Laut mit der Angelegenheit vertrauten Personen plant Reeves, die zugesagte staatliche Unterstützung von etwa 90 Millionen Pfund auf nur noch 40 Millionen Pfund zu reduzieren. Ursprünglich hatte die konservative Vorgängerregierung Fördermittel in Höhe von bis zu 70 Millionen Pfund für die Entwicklung der AstraZeneca-Anlage in Speke und zusätzliche 20 Millionen Pfund für Forschung und Entwicklung durch die UK Health Security Agency zugesagt.
AstraZeneca hat den britischen Regierungsvertretern nun signalisiert, dass das Unternehmen erwägt, die geplante Impfstoffproduktion nach Philadelphia zu verlagern, wo großzügige finanzielle Anreize für industrielle Projekte geboten werden. Alternativ könnte die Produktion auch in Indien stattfinden, wo AstraZeneca bereits in der Vergangenheit Impfstoffe hergestellt hat.
Im März hatte die konservative Regierung verkündet, dass AstraZeneca 450 Millionen Pfund in die Forschung, Entwicklung und Produktion neuer Impfstoffe in Speke investieren werde. Damals war das Unternehmen bemüht, bis zu 100 Millionen Pfund an staatlicher Unterstützung zu sichern.
Die möglichen Kürzungen durch die aktuelle Regierung stehen im Kontrast zu den großzügigen Anreizen, die von US-Präsident Joe Biden im Rahmen seiner Industriepolitik geboten werden.
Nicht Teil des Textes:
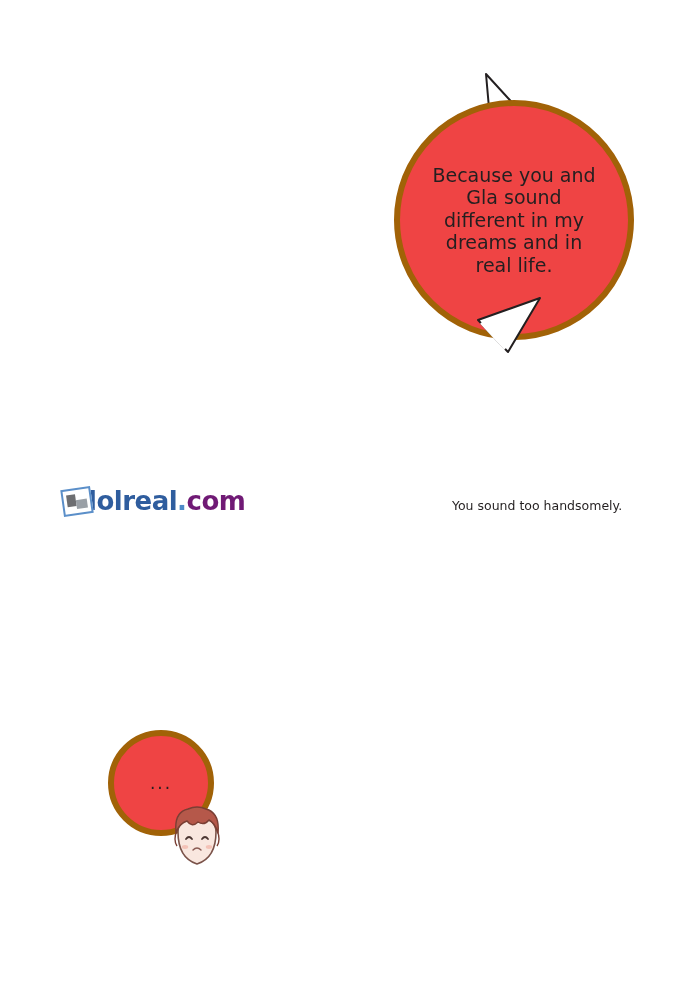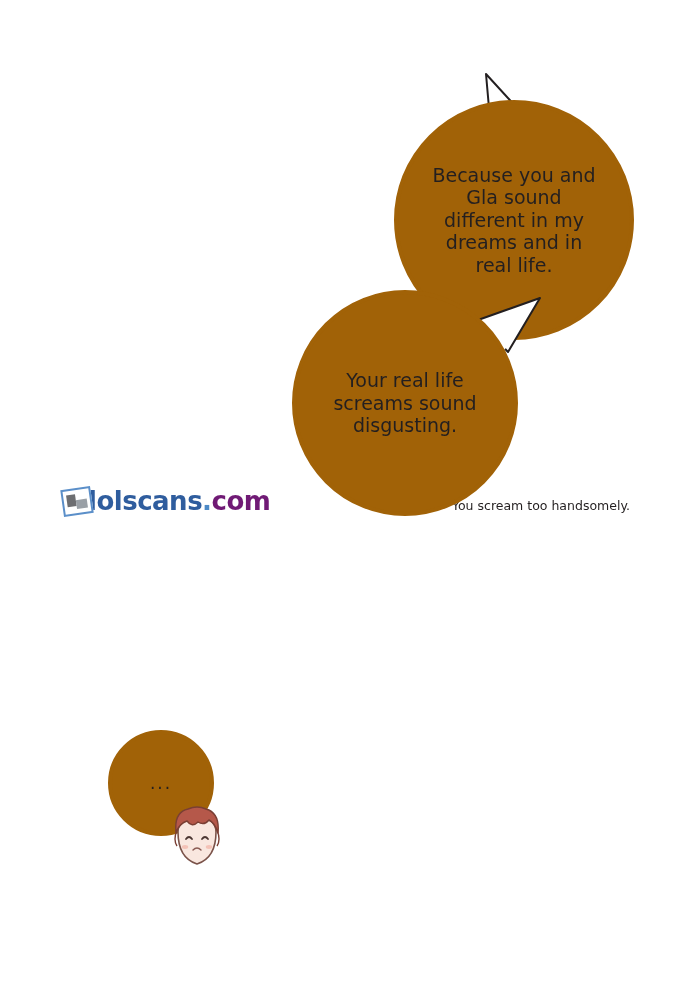"Because you and Gla sound" .bubble { background: #a16207 -> #ef4444; border: 4px solid #a16207 -> 6px solid #a16207 }
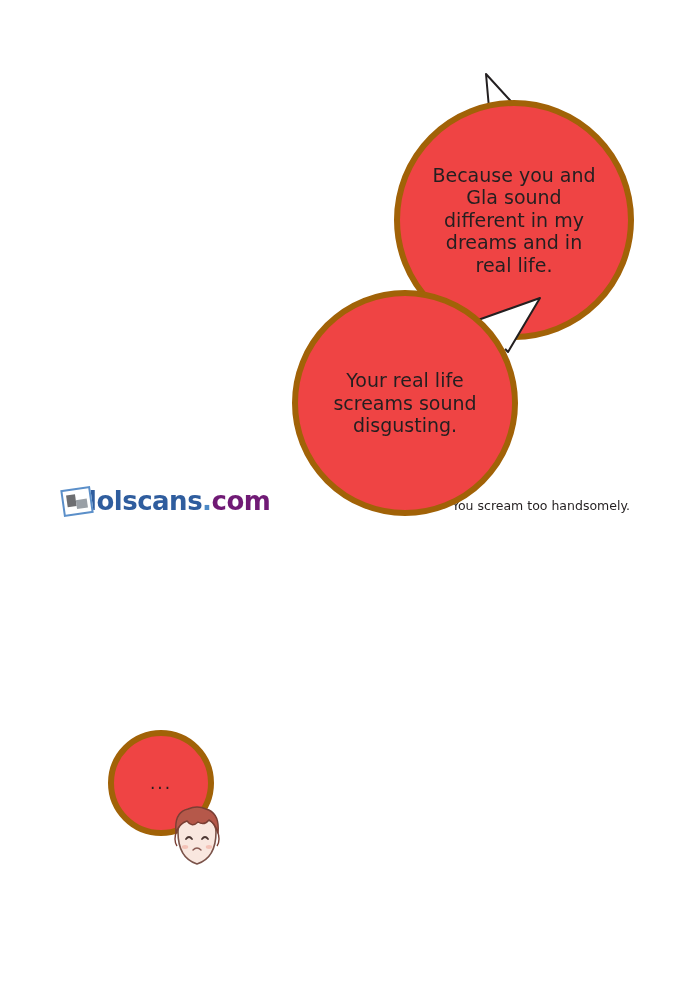"Your real life screams sound" div.bubble { html: <div> <span>Your real life screams sound disgusting.</span> </div> -> none }
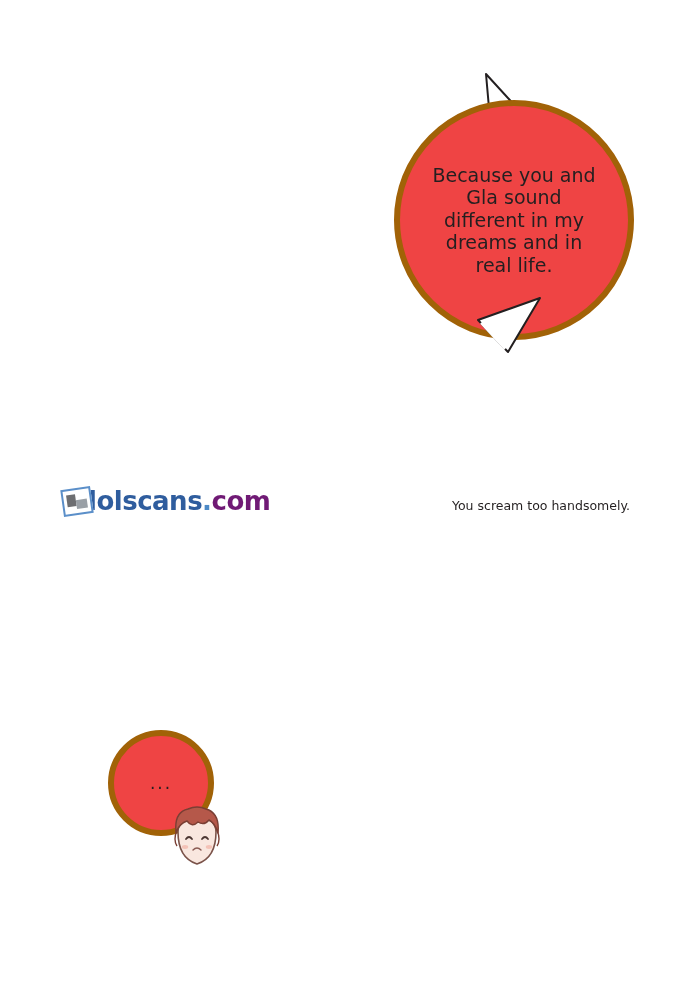"scans" span.wm-scans { text: scans -> real }
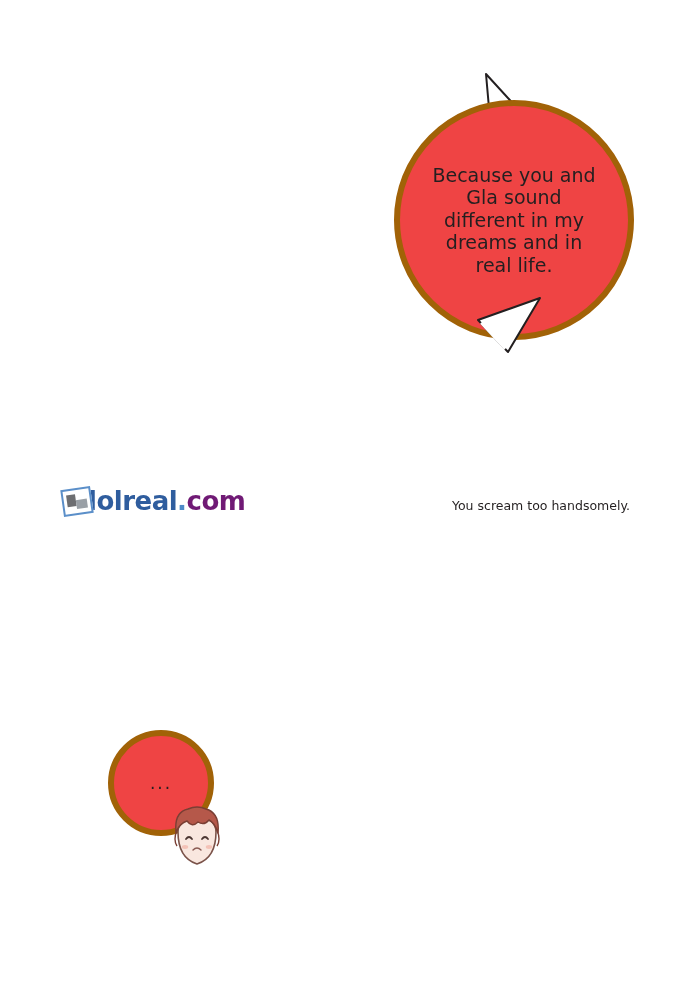"You scream too handsomely." div { text: scream -> sound }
Andrew Griffith, der Schattenminister für Technologie, bezeichnete eine Reduzierung der Förderungen als „einen gewaltigen Rückschritt für das Vereinigte Königreich“ und betonte, wie wichtig es sei, dass das Land im Zentrum der Forschungsaktivitäten von AstraZeneca bleibe.
Eine mit den Verhandlungen vertraute Person erklärte, dass AstraZeneca das Gefühl habe, von der vorherigen Regierung Zusagen erhalten zu haben, die nun möglicherweise nicht eingehalten würden. Dies könnte dazu führen, dass das Vereinigte Königreich künftig Impfstoffe importieren müsse, anstatt sie zu exportieren, was einen Verlust an nationaler Souveränität bedeuten könnte.
AstraZeneca hatte seine Impfstoffsparte nach der Zusammenarbeit mit der Universität Oxford zur Entwicklung eines Covid-19-Impfstoffs aufgebaut. Der Konzern stellte die Produktion des Impfstoffs im Mai ein, da die Nachfrage zugunsten anderer Behandlungen zurückging, die besser gegen neue Covid-Varianten wirkten.
AstraZeneca erklärte, dass es weiterhin bestrebt sei, das Projekt in Speke voranzutreiben, und in konstruktiven Gesprächen mit der britischen Regierung stehe. Es gebe derzeit keine Gespräche über eine Verlagerung in die USA oder nach Indien.